«Abbiamo bisogno della pace. A pagare il conto della guerra sono sempre i contadini e la salute dei cittadini consumatori». È questo il messaggio con cui Coldiretti torna al Brennero lunedi per una grande manifestazione nazionale con 10mila soci agricoltori da tutta Italia.
Il settore agricolo, già duramente colpito dalla guerra in Medio Oriente e dalle tensioni nello stretto di Hormuz, sta affrontando una nuova impennata dei costi di produzione legati a energia, carburanti e fertilizzanti. Basti pensare che dallo stretto di Hormuz passa normalmente il 20% dei fertilizzanti mondiali. Le tensioni in quell’area quindi stanno riducendo le disponibilità e rafforzando i prezzi.

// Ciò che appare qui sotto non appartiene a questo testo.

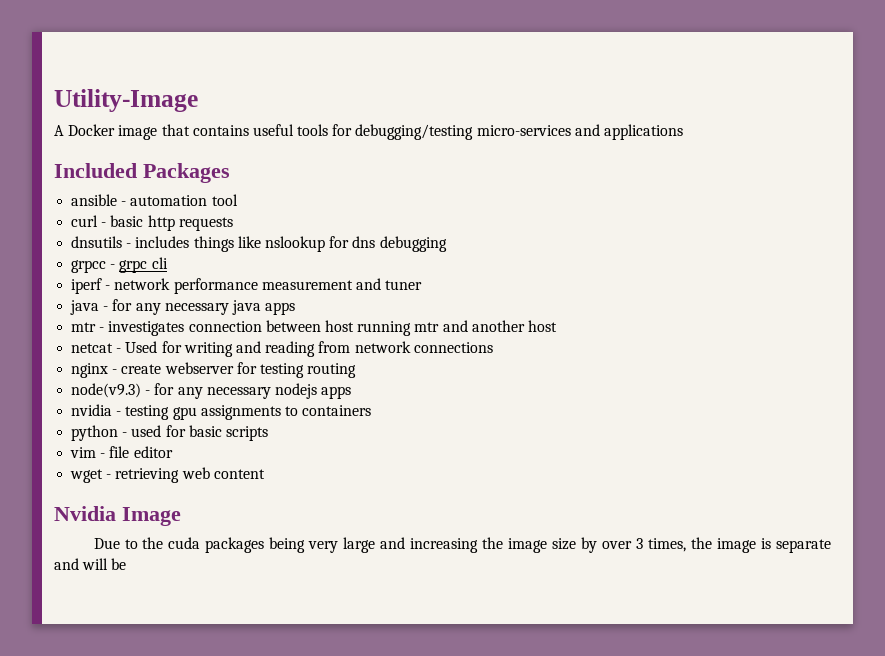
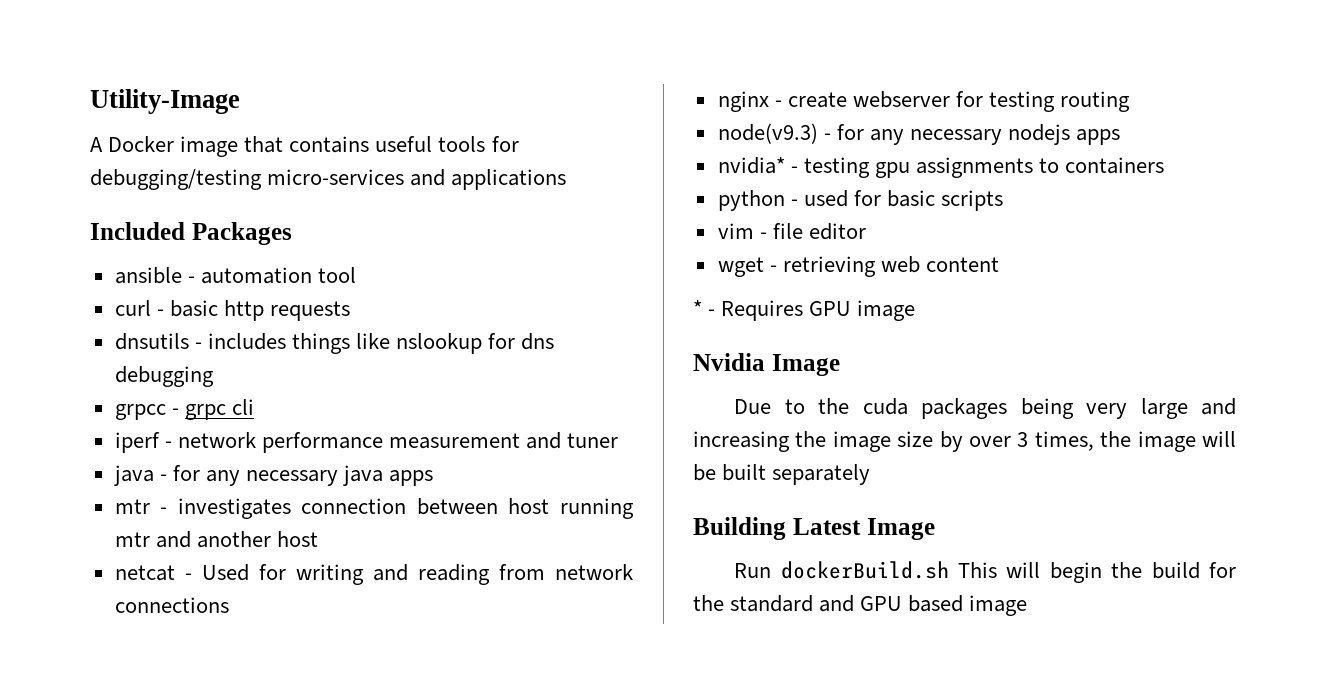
[71,404,113,416] nvidia -> [717,157,785,174] nvidia*
(265, 474) none -> [693,300,916,321] // * - Requires GPU image
[761,538,832,553] [54,558,127,570] is separate and will be -> [1202,431,1236,447] [693,464,871,485] [693,517,935,540] [734,561,1236,583] [693,595,1028,616] will be built separately // Building Latest Image // Run dockerBuild.sh This will begin the build for the standard and GPU based image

Ma la manifestazione di Coldiretti al Brennero ha anche l’obiettivo di sottolineare le storture “doganali” con prodotti alimentari importati spesso a dazio agevolato e senza soddisfare le medesime regole di sicurezza dei prodotti italiani, e che esercitano così una concorrenza sleale nei confronti delle produzioni made in Italy.
Per questo la manifestazione si terrà in uno dei luoghi simbolo dell’ingresso delle merci straniere nel nostro Paese, a difesa del reddito degli agricoltori e del diritto dei cittadini a un cibo sicuro e senza inganni. L’obiettivo è garantire piena trasparenza in etichetta sull’origine degli alimenti.
La mobilitazione, sostenuta dalla campagna #nofakeinitaly sui canali social ufficiali di Coldiretti, sarà anche l’occasione per rilanciare un risultato storico: l’approvazione della legge sui reati agroalimentari, ispirata alla cosiddetta “Legge Caselli”, ottenuta dopo oltre dieci anni di impegno e fondamentale per rafforzare la lotta alle agromafie.